▶ EXERCISE REQUIREMENTS
Output every line below exactly, please, omitting pictures.

[Detected change data]
-------
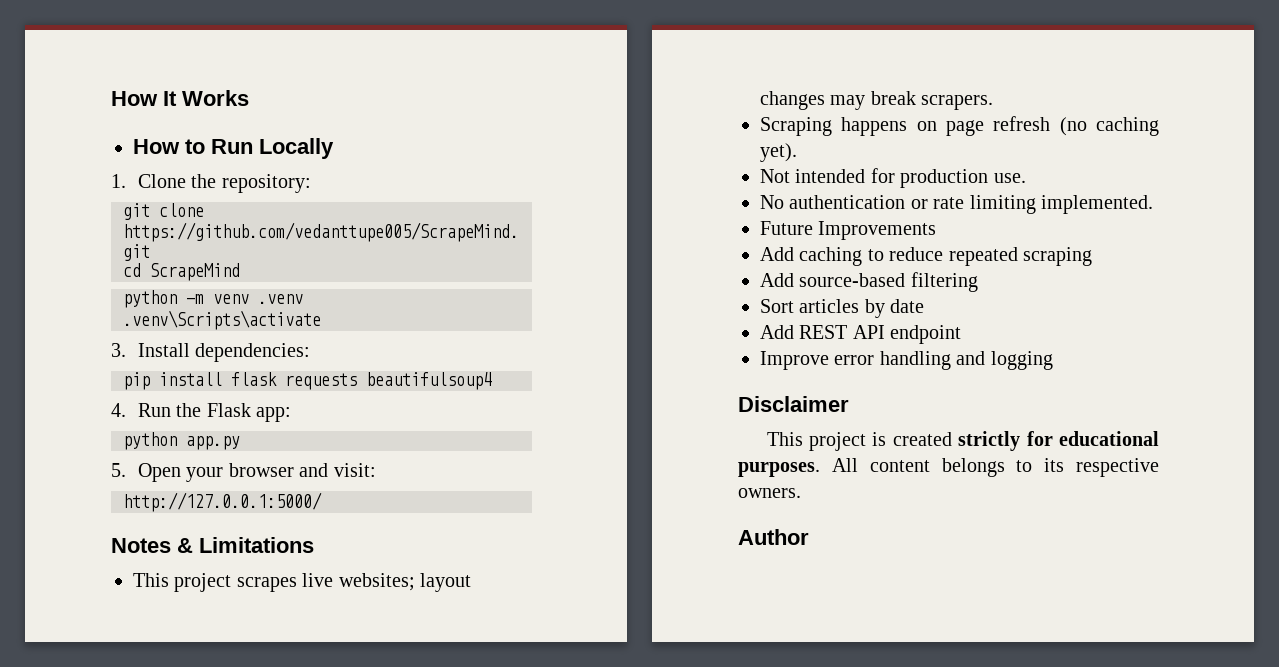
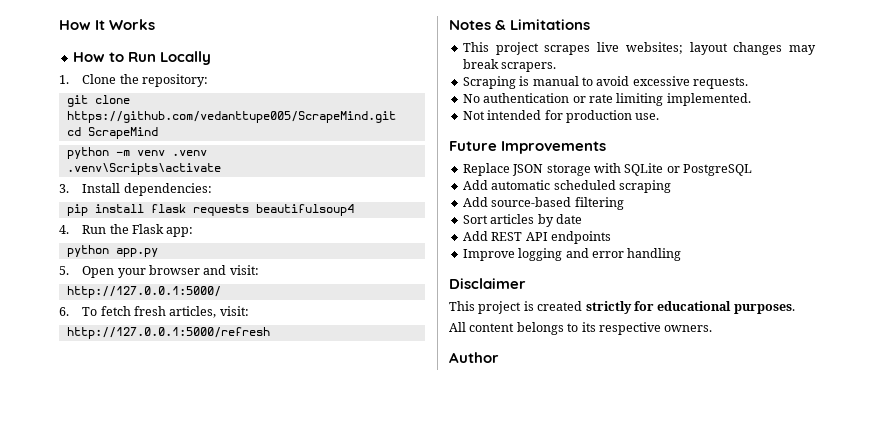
+ 6. To fetch fresh articles, visit:
+ http://127.0.0.1:5000/refresh
- Scraping happens on page refresh (no caching yet).
- Not intended for production use.
+ Scraping is manual to avoid excessive requests.
+ Not intended for production use.
  Future Improvements
- Add caching to reduce repeated scraping
+ Replace JSON storage with SQLite or PostgreSQL
+ Add automatic scheduled scraping
- Add REST API endpoint
+ Add REST API endpoints
- Improve error handling and logging
+ Improve logging and error handling
- This project is created strictly for educational purposes. All content belongs to its respective owners.
+ This project is created strictly for educational purposes.
+ All content belongs to its respective owners.

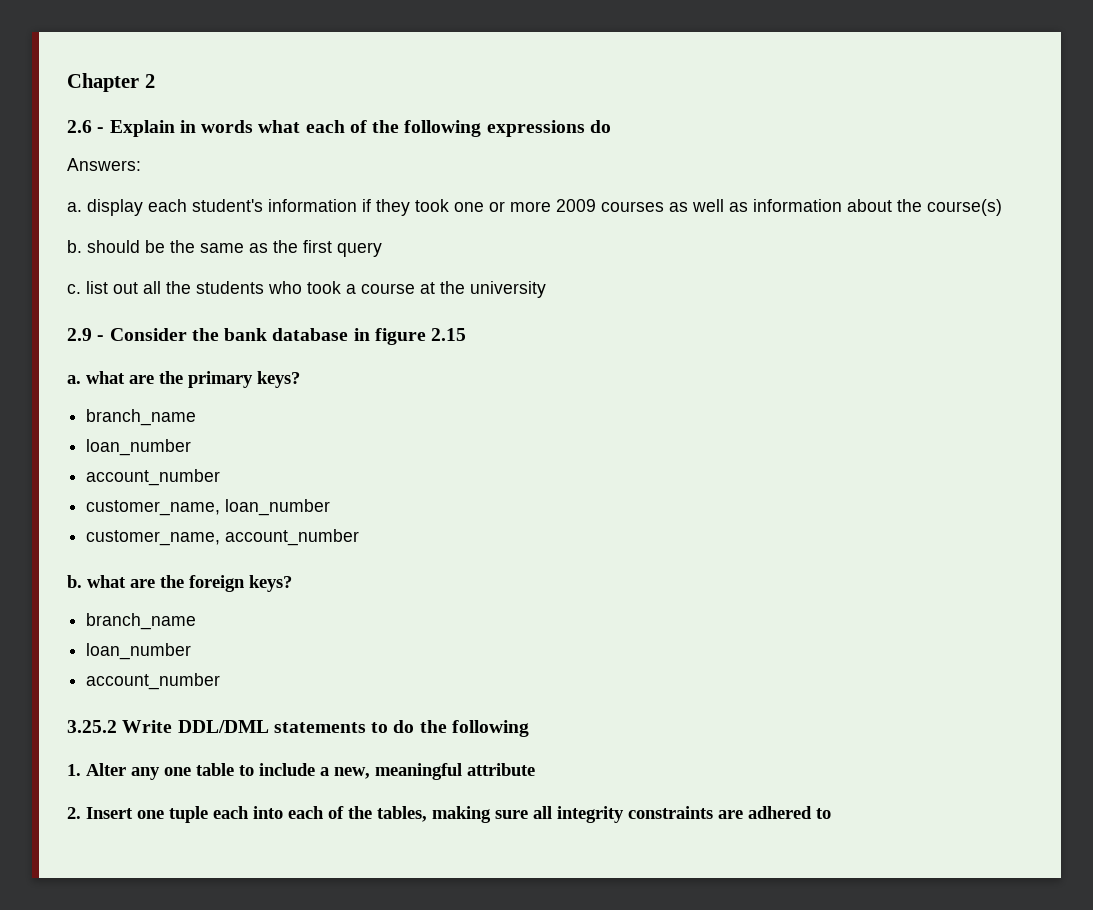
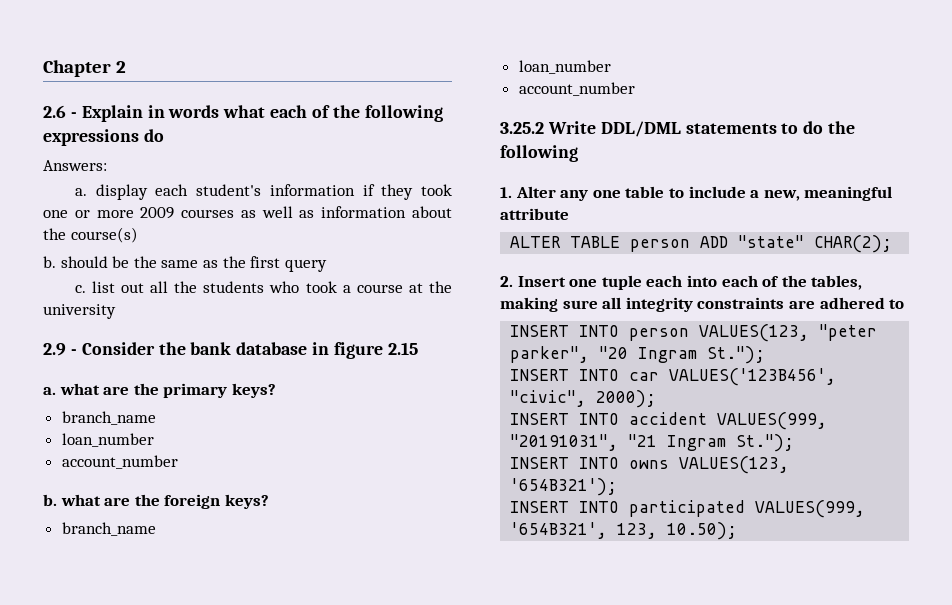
- customer_name, loan_number
- customer_name, account_number
+ ALTER TABLE person ADD "state" CHAR(2);
+ INSERT INTO person VALUES(123, "peter parker", "20 Ingram St.");
+ INSERT INTO car VALUES('123B456', "civic", 2000);
+ INSERT INTO accident VALUES(999, "20191031", "21 Ingram St.");
+ INSERT INTO owns VALUES(123, '654B321');
+ INSERT INTO participated VALUES(999, '654B321', 123, 10.50);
-------
▶ TASK SOLUTION
+ 6. To fetch fresh articles, visit:
+ http://127.0.0.1:5000/refresh
- Scraping happens on page refresh (no caching yet).
- Not intended for production use.
+ Scraping is manual to avoid excessive requests.
+ Not intended for production use.
  Future Improvements
- Add caching to reduce repeated scraping
+ Replace JSON storage with SQLite or PostgreSQL
+ Add automatic scheduled scraping
- Add REST API endpoint
+ Add REST API endpoints
- Improve error handling and logging
+ Improve logging and error handling
- This project is created strictly for educational purposes. All content belongs to its respective owners.
+ This project is created strictly for educational purposes.
+ All content belongs to its respective owners.

- customer_name, loan_number
- customer_name, account_number
+ ALTER TABLE person ADD "state" CHAR(2);
+ INSERT INTO person VALUES(123, "peter parker", "20 Ingram St.");
+ INSERT INTO car VALUES('123B456', "civic", 2000);
+ INSERT INTO accident VALUES(999, "20191031", "21 Ingram St.");
+ INSERT INTO owns VALUES(123, '654B321');
+ INSERT INTO participated VALUES(999, '654B321', 123, 10.50);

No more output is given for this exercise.